-- Opening Marker --

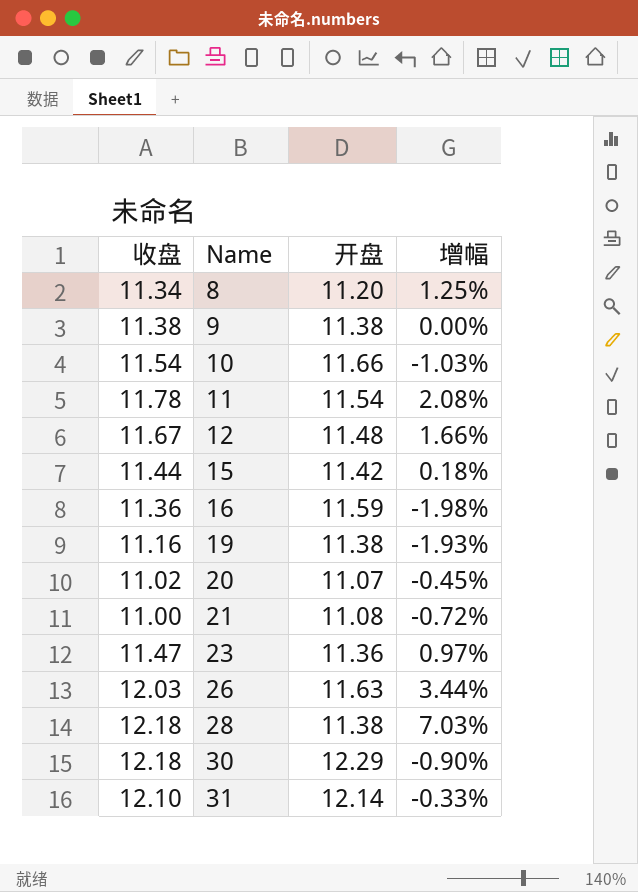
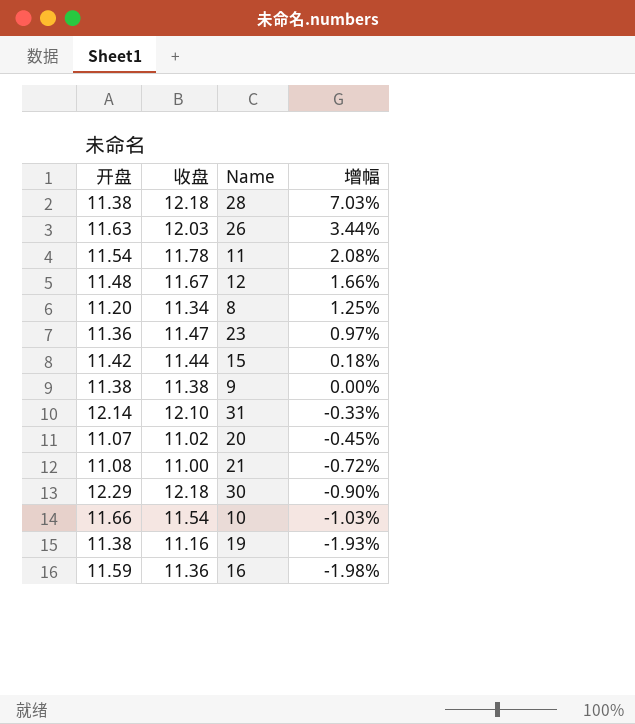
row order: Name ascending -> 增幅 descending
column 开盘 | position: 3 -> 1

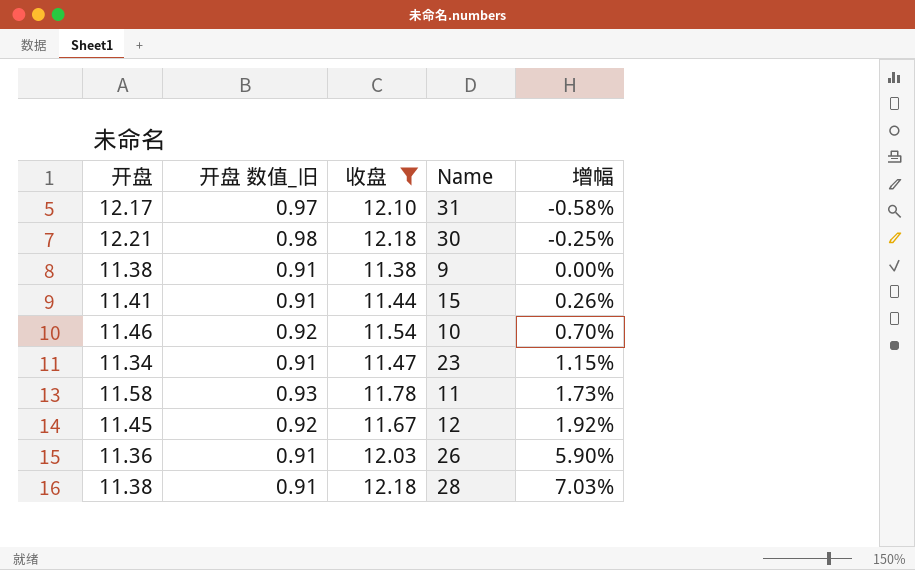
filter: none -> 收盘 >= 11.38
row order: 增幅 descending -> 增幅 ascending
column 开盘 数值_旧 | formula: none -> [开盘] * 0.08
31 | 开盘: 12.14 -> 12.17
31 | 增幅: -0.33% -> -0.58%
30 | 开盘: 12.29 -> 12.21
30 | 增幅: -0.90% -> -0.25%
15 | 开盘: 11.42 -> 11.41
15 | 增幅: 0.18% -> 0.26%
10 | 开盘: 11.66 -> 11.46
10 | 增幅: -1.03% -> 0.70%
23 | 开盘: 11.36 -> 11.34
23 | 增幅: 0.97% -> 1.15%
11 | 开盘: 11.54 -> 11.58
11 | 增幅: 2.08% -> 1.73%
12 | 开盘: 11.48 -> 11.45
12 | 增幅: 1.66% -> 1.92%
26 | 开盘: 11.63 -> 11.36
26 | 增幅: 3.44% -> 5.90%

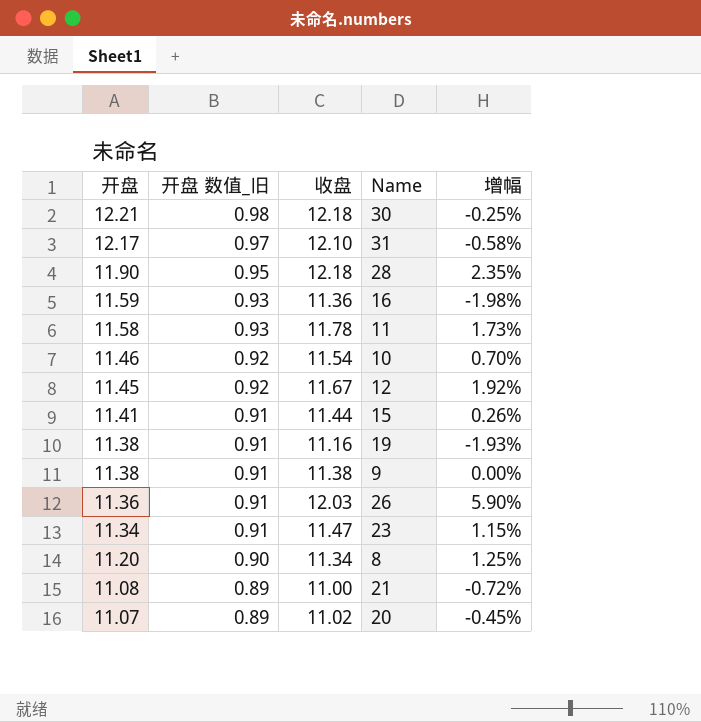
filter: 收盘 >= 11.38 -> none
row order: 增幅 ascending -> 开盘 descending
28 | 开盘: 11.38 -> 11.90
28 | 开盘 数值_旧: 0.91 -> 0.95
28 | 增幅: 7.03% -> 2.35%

-- Closing Marker --

[What the exercise asks] From the line containing "30 | 开盘: 12.29 -> 12.21" through the final line of the records, write out each line exactly, and include no pictures.

[Task solution]
30 | 开盘: 12.29 -> 12.21
30 | 增幅: -0.90% -> -0.25%
15 | 开盘: 11.42 -> 11.41
15 | 增幅: 0.18% -> 0.26%
10 | 开盘: 11.66 -> 11.46
10 | 增幅: -1.03% -> 0.70%
23 | 开盘: 11.36 -> 11.34
23 | 增幅: 0.97% -> 1.15%
11 | 开盘: 11.54 -> 11.58
11 | 增幅: 2.08% -> 1.73%
12 | 开盘: 11.48 -> 11.45
12 | 增幅: 1.66% -> 1.92%
26 | 开盘: 11.63 -> 11.36
26 | 增幅: 3.44% -> 5.90%

filter: 收盘 >= 11.38 -> none
row order: 增幅 ascending -> 开盘 descending
28 | 开盘: 11.38 -> 11.90
28 | 开盘 数值_旧: 0.91 -> 0.95
28 | 增幅: 7.03% -> 2.35%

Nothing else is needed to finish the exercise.